Über viele Jahrzehnte hinweg war die Menschheit von Optimismus geprägt. Von dem Glauben eines ständigen Fortschritts, der dazu führt, dass es die eigenen Kinder später einmal besser haben werden. Zuletzt hat dieser Optimismus jedoch einige kräftige Dämpfer bekommen. Die Sorgen um den Klimawandel, der trotz zahlreicher Lippenbekenntnisse nicht so wirklich ernsthaft bekämpft wird, lassen großen Zweifel an einer Verbesserung aufkommen. Hinzu kommen die unzähligen kleinen und großen Tragödien, die weltweit für Leid sorgen – viele davon menschengemacht. Doch je trüber die Aussichten, umso mehr finden sich, die etwas gegen die Missstände tun wollen. Ein paar von diesen bekommen in dem Dokumentarfilm Bigger Than Us eine Bühne.
Junger Aktivismus aus aller Welt
Im Mittelpunkt steht dabei die 18-jährige Melati. Die setzt sich in ihrer Heimat Indonesien für den Kampf gegen den ständig wachsenden Müllberg ein. Vermutlich hätte man allein daraus einen eigenen Film machen können, wichtig genug ist das Thema ja. Regisseurin Flore Vasseur hat jedoch etwas anderes vor. Anstatt ihre Protagonistin zum Thema zu machen, begleitet sie diese um die Welt und lässt dabei andere junge Menschen zu Wort kommen. Ziel ist es, in Bigger Than Us aufzuzeigen, wie überall Kinder und Jugendliche ihr Schicksal in die eigenen Hände nehmen wollen und einen Beitrag für eine bessere Zukunft leisten. Insgesamt sechs Gleichgesinnte trifft Melati im Laufe des Films, alle haben sie eigene Ansinnen und Methoden, um so für einen Fortschritt zu sorgen, der eigentlich von den Erwachsenen initiiert werden müsste.

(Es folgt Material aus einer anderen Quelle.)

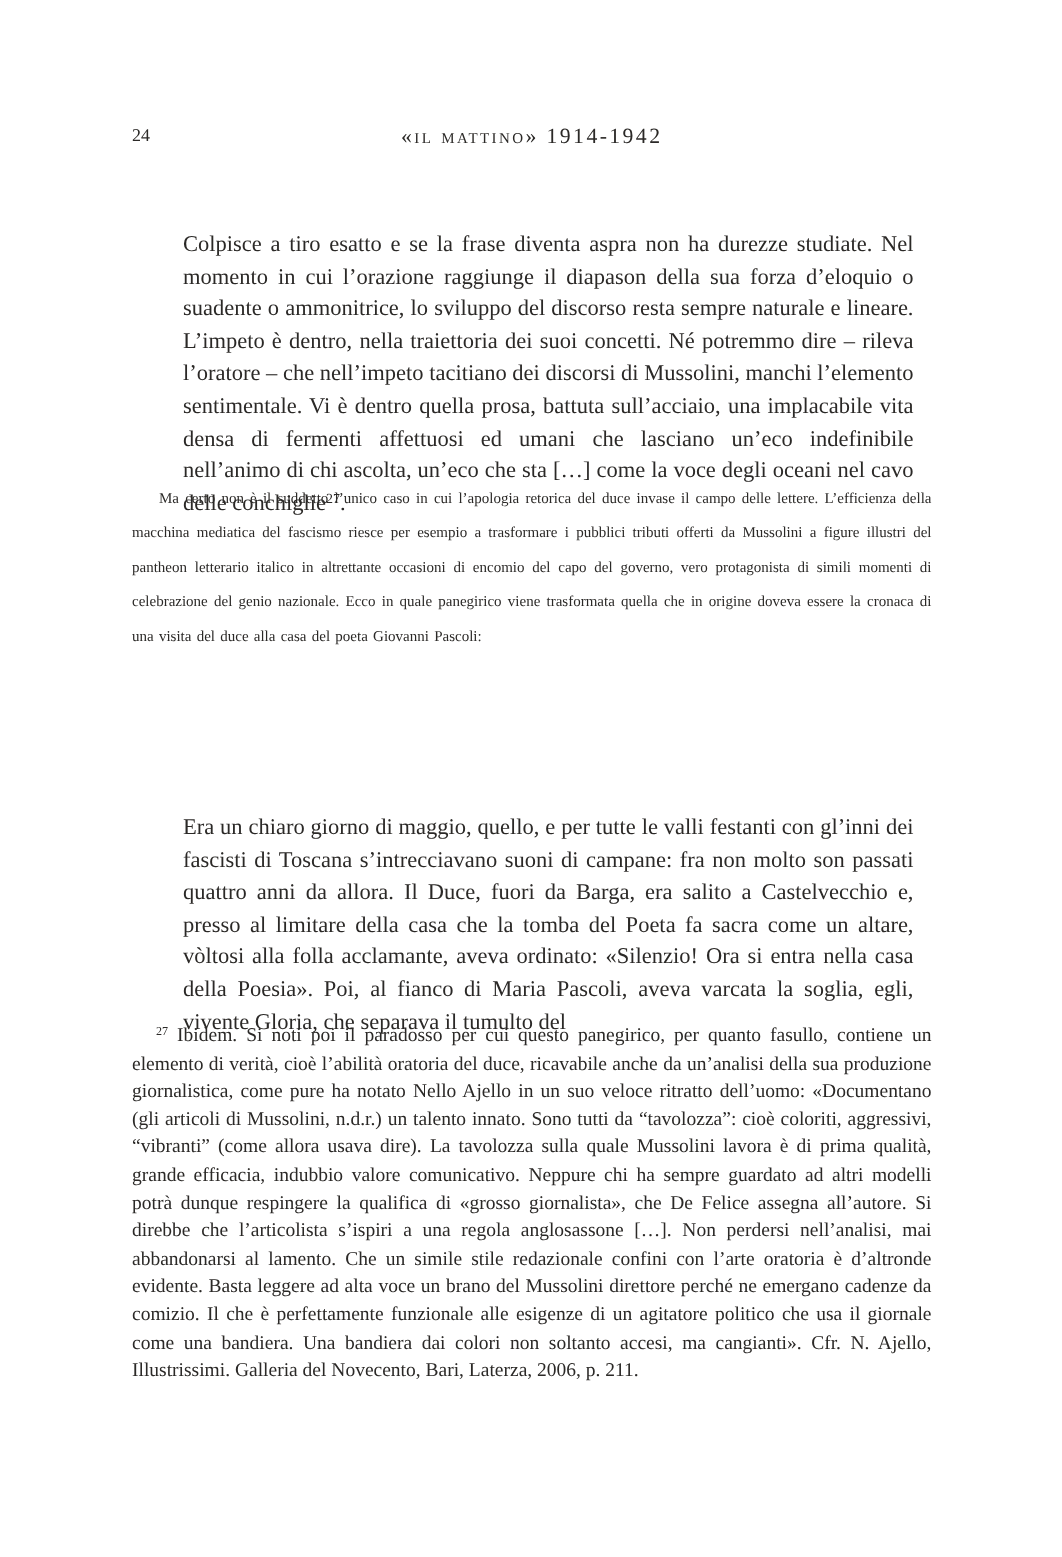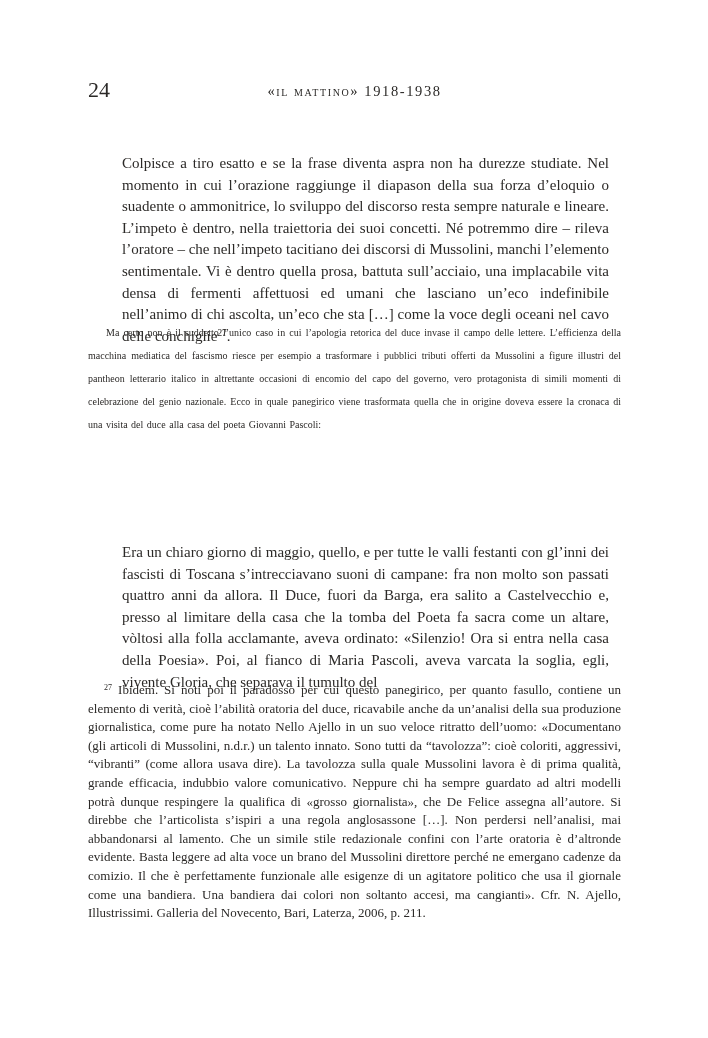"24" .page-number { font-size: 22px -> 12px }
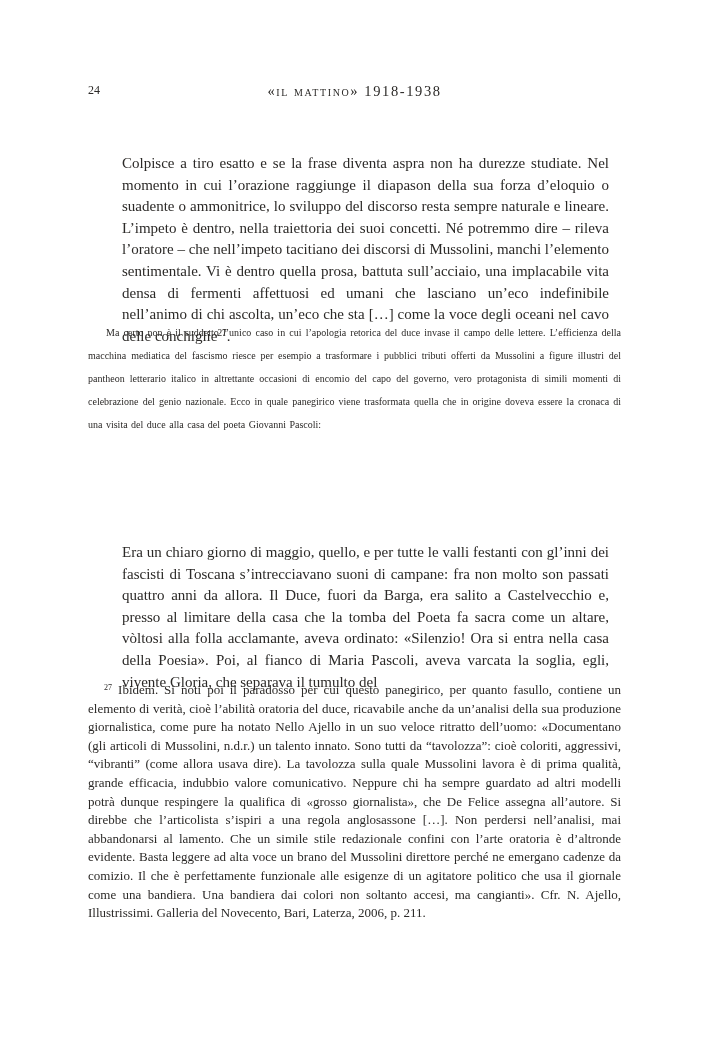"«il mattino» 1918-1938" div.running-header { text: 1918-1938 -> 1914-1942 }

Die Bandbreite ist dabei beachtlich. So vielfältig die Probleme sind, mit denen sich Menschen weltweit herumplagen, so vielfältig sind auch die Geschichten, die Vasseur in Bigger Than Us zu erzählen hat. So gründete Mohamad Al Jounde an der syrisch-libanesischen Grenze eine Schule für geflüchtete Kinder. Auch Mary Finn liegen Flüchtlinge am Herzen, hat sich an einer Reihe von Rettungsktionen beteiligt. Memory Banda setzt sich in Malawai für die Rechte von Mädchen und Frauen ein. Bei Xiuhtezcatl Martinez ist das große Thema Umwelt, für das er vor Gericht wie auch mit seiner Musik kämpft. Rene Silva nutzt eine eigene Zeitung, um aus und über die Slums in Brasilien zu berichten. Winnie Tushabe widmet sich dem Thema Nahrung und bringt in Uganda anderen bei, wie man von Permakultur leben kann.
Ein Kampf unter vielen
Dabei darf man trotz der Vielfalt einige Déjà-vu-Erlebnisse haben. Zum einen ist die Zahl an Dokus, welche Aktivisten und Aktivistinnen begleitet, nicht eben gering. Morgen gehört uns und Rise up waren ähnliche Potpourris, bei denen junge Menschen aus aller Welt von ihrem Engagement berichten. Zum anderen sind die Themen dann doch die üblichen, wie sie praktisch immer vorkommen. Die sind natürlich auch in der x-ten Wiederholung relevant. Umweltschutz, Gleichberechtigung von Mann und Frau und der Einsatz für Flüchtlinge werden auch – so traurig es ist – auf Jahre hinweg dringende Anliegen sein. Bigger Than Us verfehlt es dabei jedoch, einen eigenen Zugang zu finden. So imposant und wichtig der Einsatz der jungen Protagonisten und Protagonistinnen ohne jeden Zweifel ist, da ist weder inhaltlich noch inszenatorisch etwas dabei, das dauerhaft in Erinnerung bleibt.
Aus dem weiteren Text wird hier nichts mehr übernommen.